Chapter 24 Version 1
1943
Jane surveyed the Thanksgiving table and continued to tell
her story while Kay Grabon set up his equipment.
“I bought shoes for cousin Jane in London like she asked me
to in her last letter. When I brought them down to the post office, the clerk
asked me whether they were new or used shoes. I told him they were new and he
told me I could only send used shoes to Europe. He told me to take the shoes
out of the box, put them on and walk around and make sure I scuffed up the
bottoms.

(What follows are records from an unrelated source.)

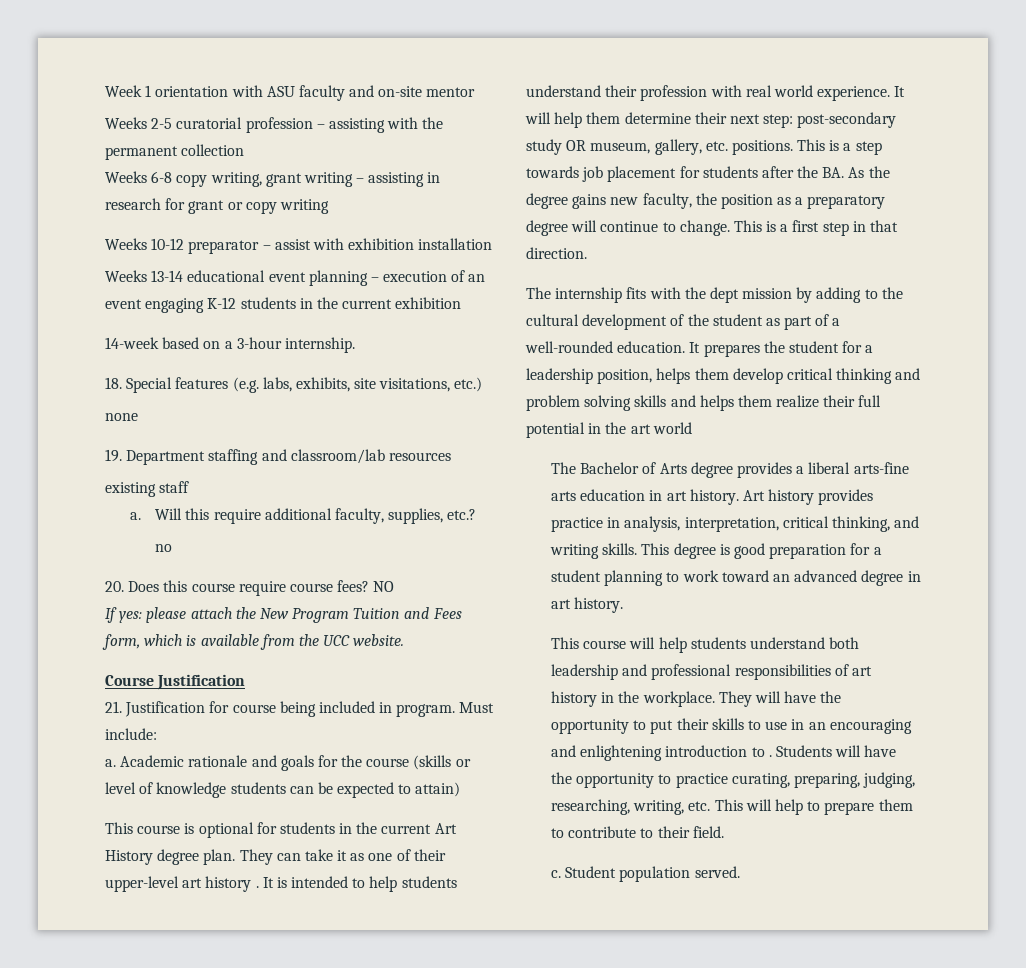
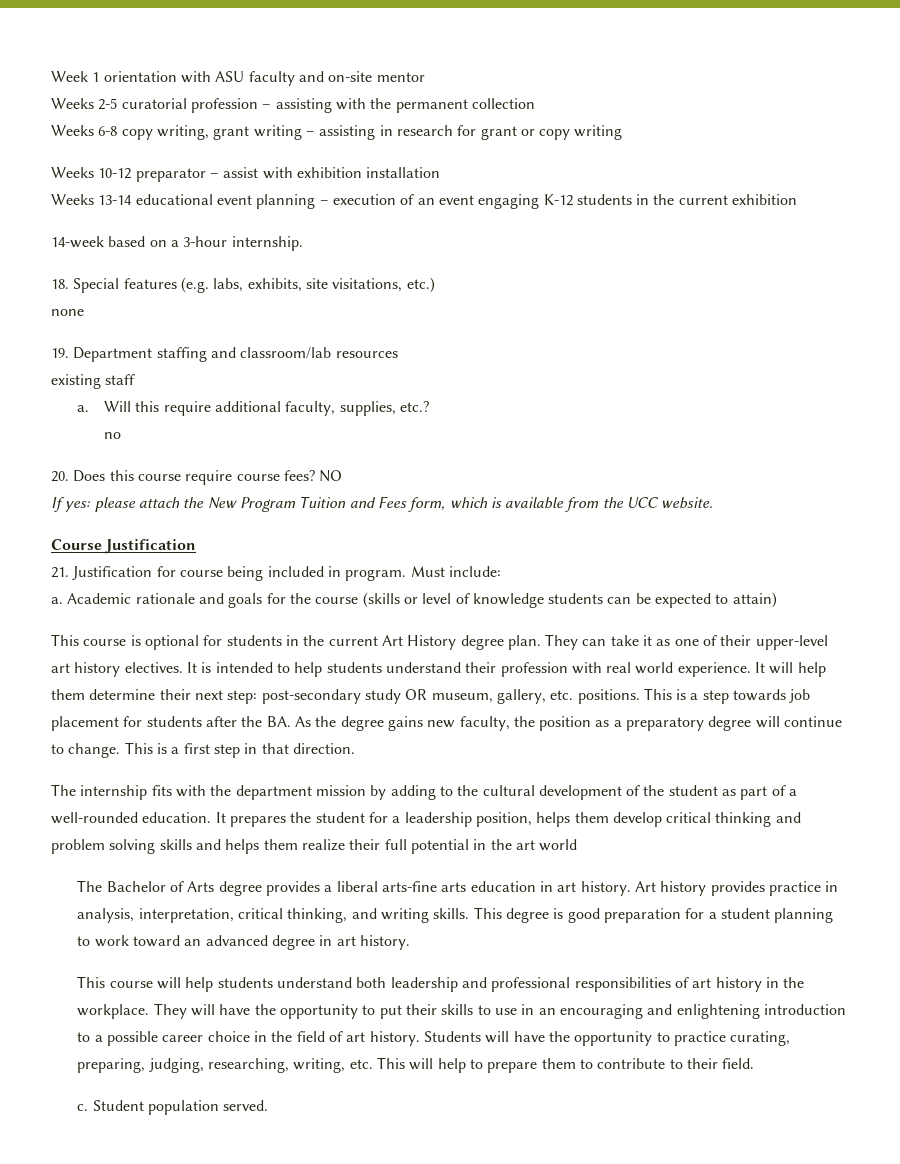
- They can take it as one of their upper-level art history .
+ They can take it as one of their upper-level art history electives.
- The internship fits with the dept mission by adding to the cultural development of the student as part of a well-rounded education.
+ The internship fits with the department mission by adding to the cultural development of the student as part of a well-rounded education.
- They will have the opportunity to put their skills to use in an encouraging and enlightening introduction to .
+ They will have the opportunity to put their skills to use in an encouraging and enlightening introduction to a possible career choice in the field of art history.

I put the shoes back in the box after I walked around in them in the
post office and the clerk asked me again if they were new or used. So now I
told him they were used which was true, I did use them” said Jane smiling as
she told the story. “Cousin Jane didn’t say what kind of shoes she wanted so I
sent her some brown walking shoes…used brown walking shoes.”

When he printed the photo he was pleased to see nearly all
of the Borsuk clan although his wife Helen was hidden behind the candles. In
the picture were Kay, Nancy, John, Mary Borsuk Polito with son Joe, Agata,
Helen, Joe Polito and daughter Maryann, Frances, Jane and Sophie. Absent were
Eddy who was down in North Carolina in the army and Rose Borsuk Miller.
Rose was married to Ralph Miller who was a coxswain in the
Coast Guard. A coxswain is in charge of a small boat or responsible for the
navigation and steering on a larger ship. Ralph was on an ocean going LST
“chasing Japs all across the Pacific”. LST stands for “Landing Ship Tank” but
Ralph referred to the designation as “Large Stationary Target”. A crew of 120
enlisted men and ten officers were required to man a full size LST that
transported all types of supplies and troops to an amphibious landing on a
beach. Smaller landing craft could have as few as a three man crew used to
transport troops during a beach assault and these would be carried by the
larger LST. The smaller craft were very dangerous for the troops as well as the
crew as they were directly in harms way.
Until this time, Kay had not been drafted. His eyesight in
his left eye was 20/200 which means that he could see at 20 feet what the
average person could see at 200 feet. If his glasses broke, he would be pretty
much blind out of one eye. Also, he worked at a defense related job. At Package
Machinery he was a Bench Assembler. He “worked from detail drawings in assembly
of gyro-compass, 50 and 30 cal. shell loading machines, 50 cal. disintegrating
link machines and, prior to conversion of plant to warwork, on wrapping
machines – made alterations for parts whenever necessary, operated engine
lathes, milling machine and drill press – rated as a machinist when first
employed.” For fun Kay was a target shooter with a 22-caliber rifle. A rifle
was mechanical and he understood the mechanics. He made $43.20 per week. Good
money in those days.


Since Kay had made gyro-compasses that kept the torpedoes on
track in his civilian job and his eyesight was far from ideal, a training job
for torpedoes used in naval aviation was a good fit. Nevada even made sense as
trained pilots would be close to the west coast for departure to the Pacific
Theatre. While the training had some spectators on the beach at Pyramid Lake,
the sunbathing was not without its hazards as torpedoes could sometimes go
rogue and head toward the beach. The bathers would scatter avoiding the life threatening
projectile as it plowed its way onto the beach - luckily without a detonation.
Unfortunately for Jane, her brother Eddy and brother-in-law
Kay were the photographers in the family. As she graduated from high school in
June of 1944, there was no one to take a picture of her at graduation. But she
had her plans made. She was going to beauty school in September.